= Juan Blanco =

Cuban composer (1919–2008)

Juan Blanco (June 29, 1919 in Mariel, Cuba – November 5, 2008 in Havana) was the first Cuban composer to utilize electroacoustics, spatial music and multimedia.

==Education==
Blanco studied at the Municipal Conservatory of Havana with José Ardévol.

==Work==
Blanco’s first pieces composed in the 1950s, such as “Triptico Coral”, “Cantata de la paz”, “Elegía” and “Divertimento,” conveyed a nationalistic theme. He was the first Cuban composer to create an electroacoustic piece in 1961. This first composition, titled “Musica Para Danza”, was produced with an oscillator and three tape recorders.

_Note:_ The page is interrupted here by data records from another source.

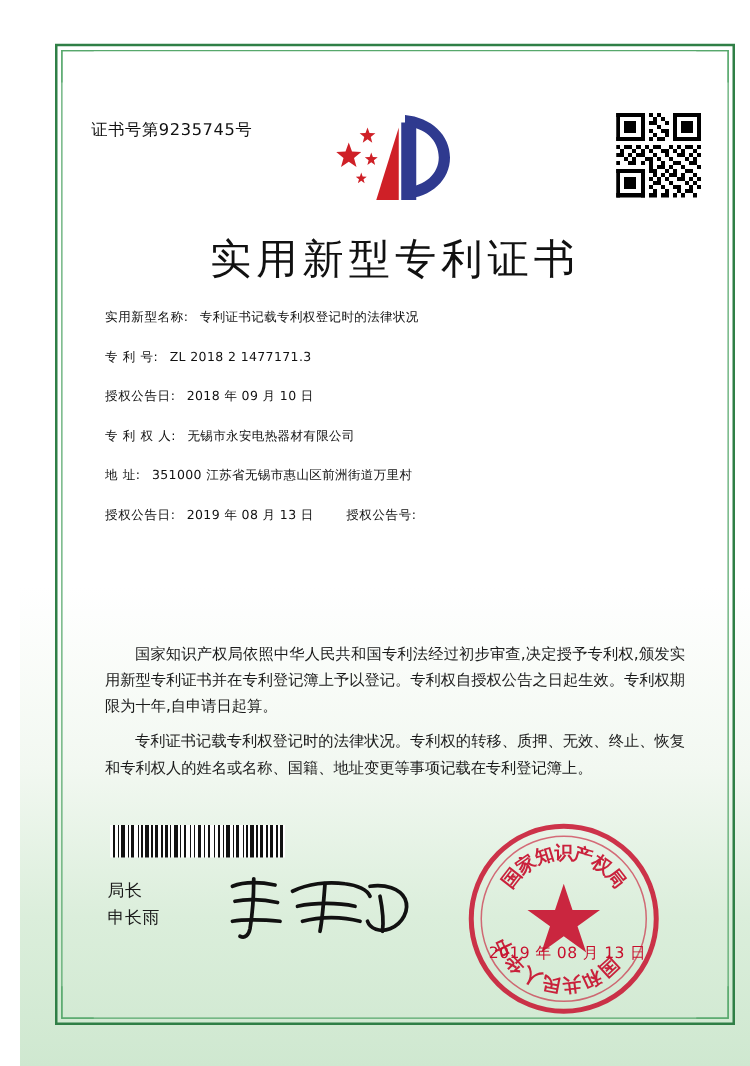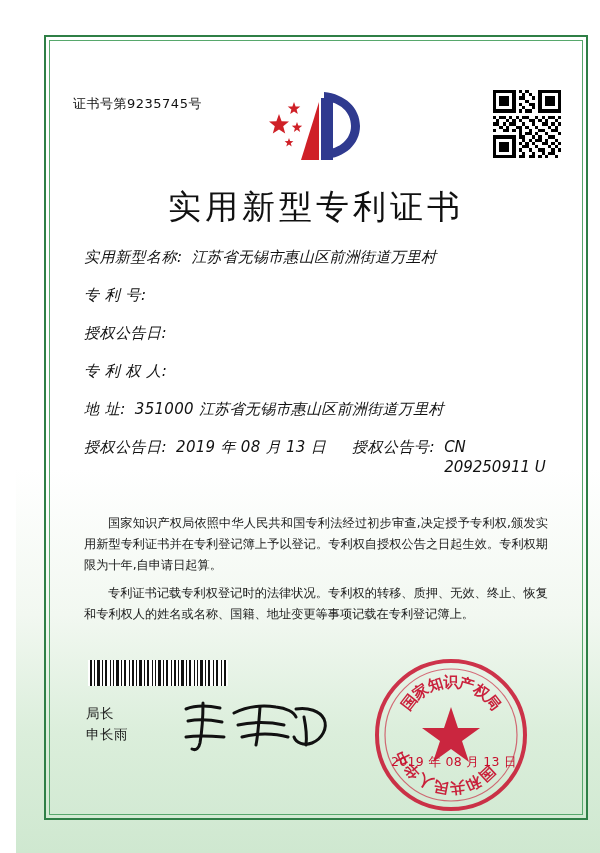"实用新型名称:" .fields { font-size: 15px -> 10px; font-style: italic -> none }
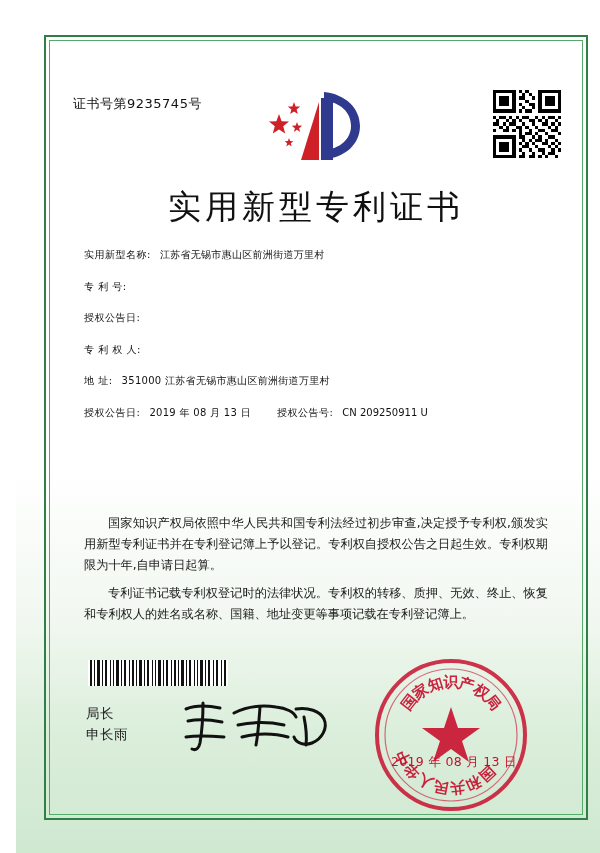"江苏省无锡市惠山区前洲街道万里村" span.field-value { text: 江苏省无锡市惠山区前洲街道万里村 -> 专利证书记载专利权登记时的法律状况 }
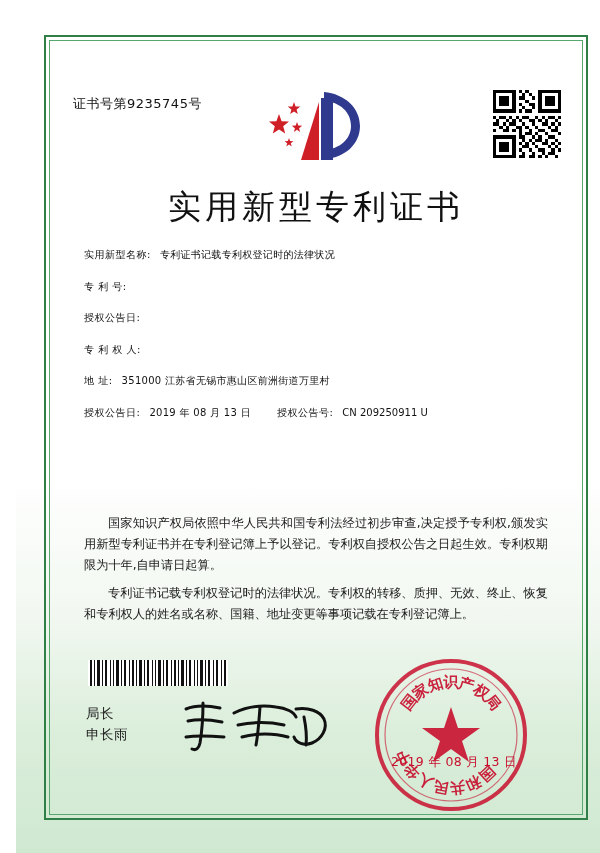"ZL 2018 2 1477171.3" span.field-value { html: none -> <span>ZL 2018 2 1477171.3</span> }
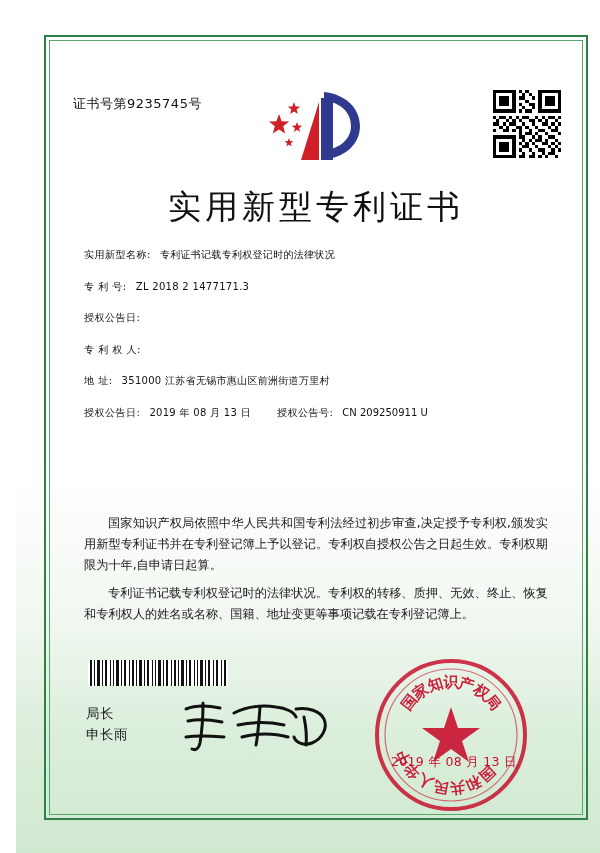"2018 年 09 月 10" span.field-value { html: none -> <span>2018 年 09 月 10 日</span> }
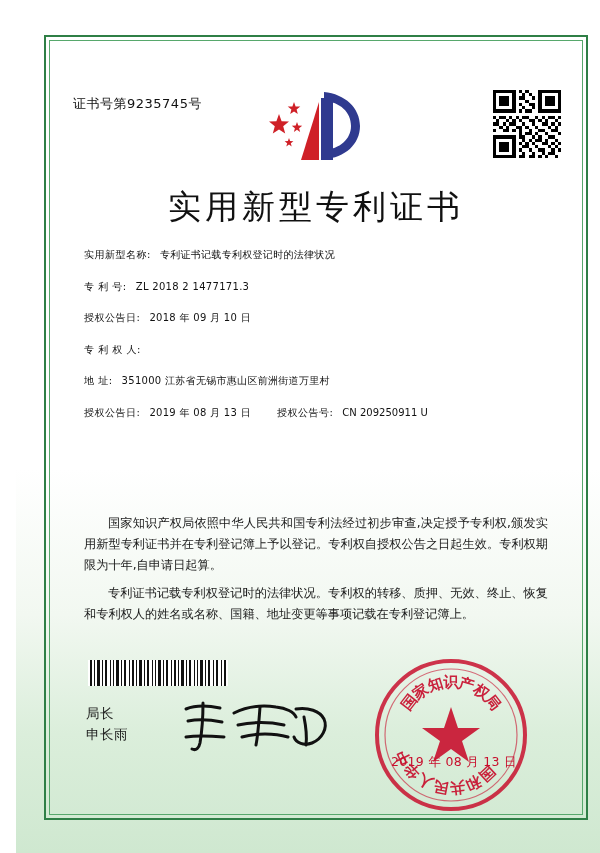"无锡市永安电热器材有限公司" span.field-value { html: none -> <span>无锡市永安电热器材有限公司</span> }
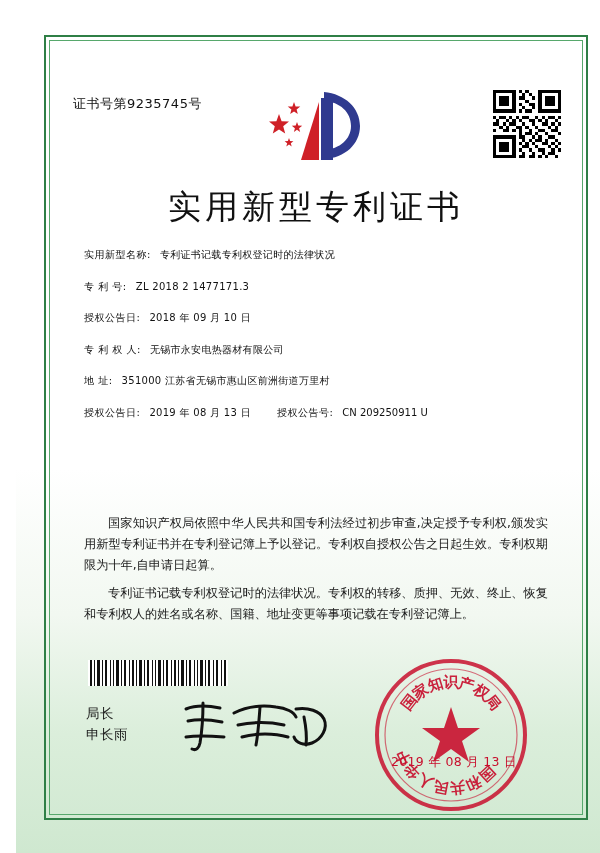"CN 209250911 U" span.field-value2 { html: <span>CN 209250911 U</span> -> none }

In 1970, Blanco began to work as a music advisor for the Department of Propaganda of ICAP (Insituto Cubano de Amistad con Los Pueblos). In this capacity, he created electroacoustic music for all the audiovisual materials produced by ICAP. After working for nine years without payment, Blanco finally obtained financing to establish an Electroacoustic Studio. He was appointed as Director of the Studio, under the condition that he should be the only one to use the facility. After several months, he opened the studio to all composers interested in working with electroacoustic technology, thus creating the ICAP Electroacoustic Music Workshop (TIME), where he provided direct training to participants.

In 1990, the ICAP Workshop changed its name to Laboratorio Nacional de Música Electroacústica (LNME), with the objective of promoting and supporting the work of Cuban electroaocustic composers and sound artists.

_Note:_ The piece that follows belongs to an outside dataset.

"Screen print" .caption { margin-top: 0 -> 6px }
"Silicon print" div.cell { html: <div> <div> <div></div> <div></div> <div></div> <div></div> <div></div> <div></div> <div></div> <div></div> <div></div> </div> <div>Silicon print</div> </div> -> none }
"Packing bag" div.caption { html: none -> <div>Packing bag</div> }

Juan Blanco composed numerous pieces such as Ensemble V, Texturas, Episodio, Contrapunto Espacial, Erotofonias and Studies for recorded group.

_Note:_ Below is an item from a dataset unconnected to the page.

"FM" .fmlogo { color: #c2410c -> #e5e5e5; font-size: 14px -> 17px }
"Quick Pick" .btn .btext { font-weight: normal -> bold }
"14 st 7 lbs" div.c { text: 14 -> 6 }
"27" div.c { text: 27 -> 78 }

He served as musical director of the National Council of Culture (Consejo Nacional de Cultura) for several years, and created the International Electroacoustic Music Festival, "Primavera en Varadero" in 1981, with the purpose of presenting Cuban composer’s electroacoustic and avant-garde works to an international audience and to establish relationships with foreign composers and artists.